The Periodic table is designed to help you predict what an element's physical and chemical properties are. You can also predict what elements will bond with each other.

First, let's look at the columns and rows of the periodic table.

Periodic Table Courtesy of Periodic Table of the Elements v. 4.0
by Kostas Tsigaridis (http://ptoe.move.to/)

Groups or Families

The vertical columns of the periodic table (there are 18) are called groups or families. Elements in the same group or family have similar but not identical characteristics. You will learn more about the 18 groups in a later section. You can know properties of a certain element by knowing which group it belongs to.

Periods

The horizontal rows of the periodic table are called periods. Elements in a period are not alike in properties. As a rule, the first element in a period is usually an active solid, and the last element in a period is always an inactive gas. Atomic size decreases from left to right across a period, but atomic mass increases from left to right across a period. Atoms on the left of the period, therefore, are usually larger and more lightweight than the smaller, heavier atoms on the right of the period.

Think Inside the Box

When you look at the periodic table, you should notice that each box represents a different element, and each box contains vital information about the element, including its name, symbol, atomic number, and atomic mass. Look at the sample box below for a description of each of these pieces of information.

 6

C

Carbon

12.011

The top number is the atomic number. Every element has its own unique atomic number. The atomic number tells how many protons are in one atom of that element. Since no two elements have the same atomic number, no two elements have the same number of protons.

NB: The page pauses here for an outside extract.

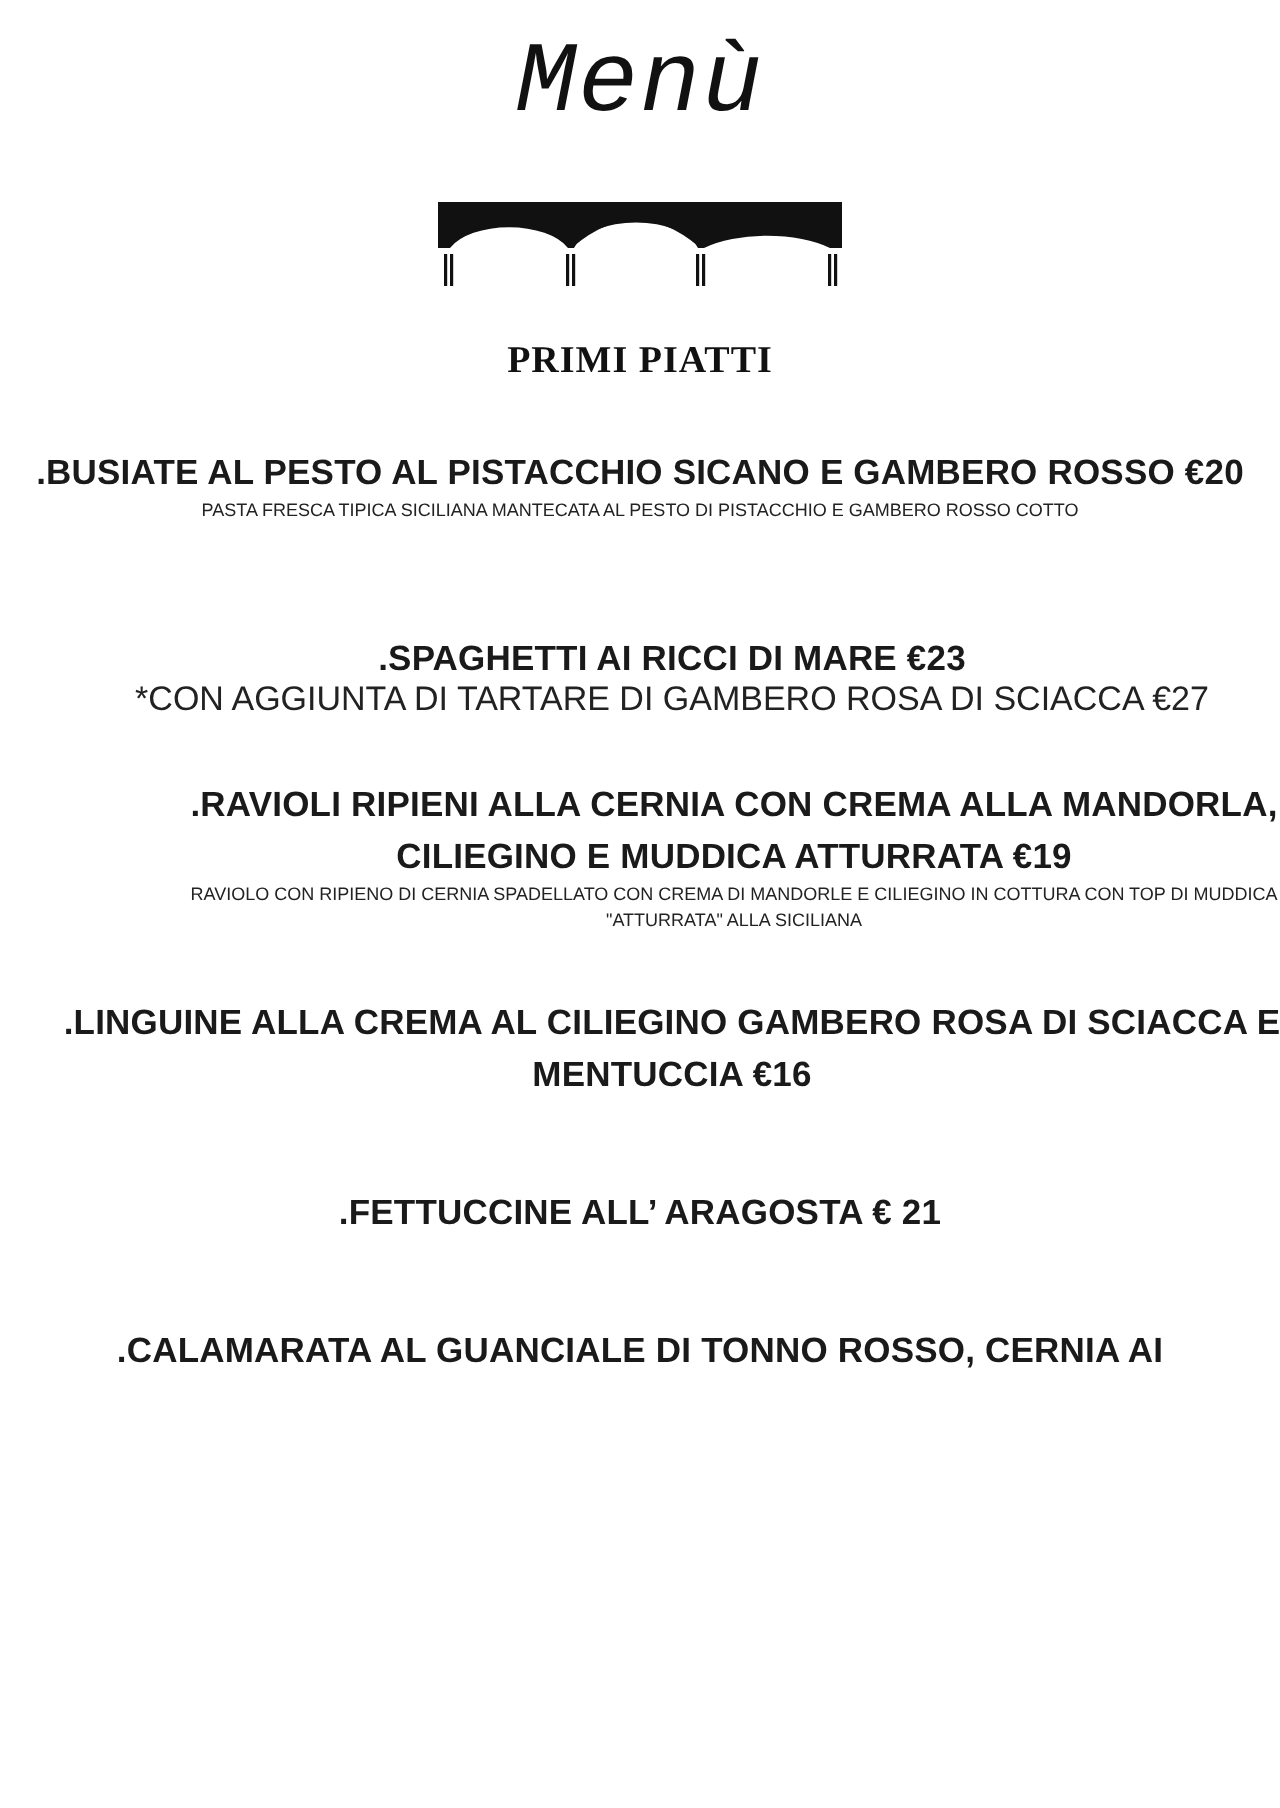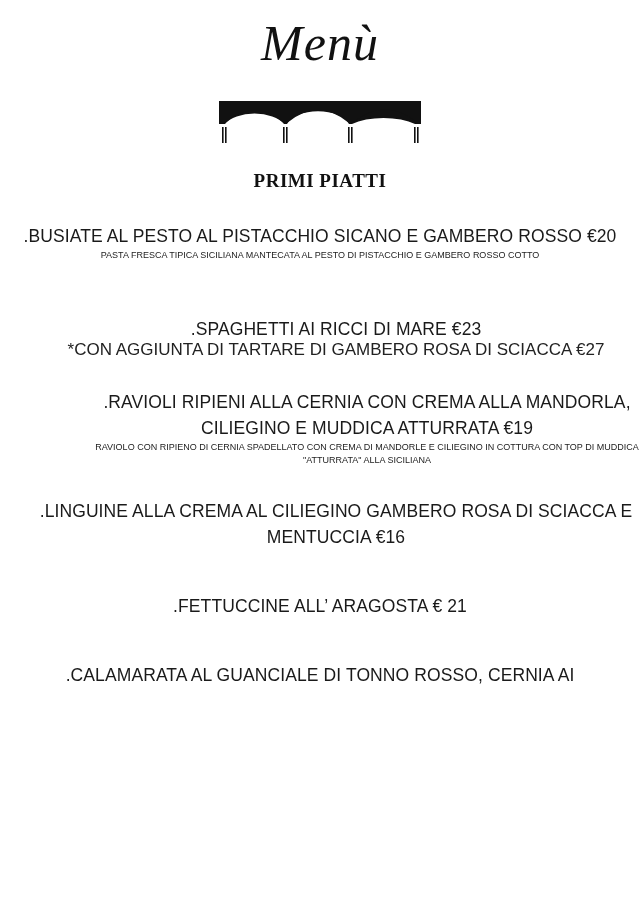"Menù" .title { font-family: Liberation Serif, serif -> Liberation Mono, monospace }
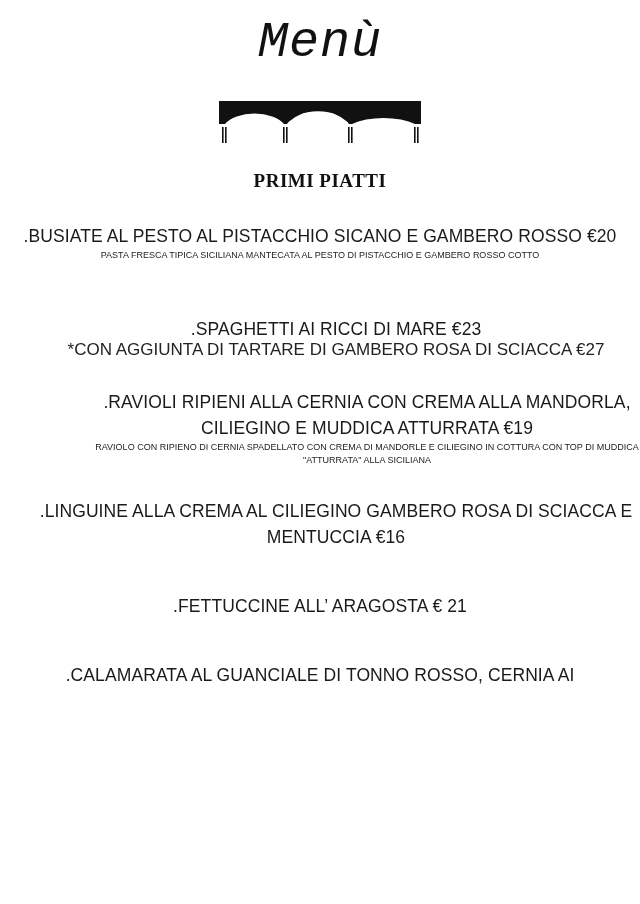".BUSIATE AL PESTO AL PISTACCHIO" .dish-name { font-weight: none -> bold }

The large letter is the element's symbol, and just below that is the element's name. Each element has its own unique symbol and name. It is often very useful to memorize symbols and names for elements, especially the more commonly used elements.

Below the name is the element's atomic mass. The atomic mass is the mass in atomic mass units for all possible isotopes of that element. The atomic mass essentially gives you an estimate of how massive one atom of that element is.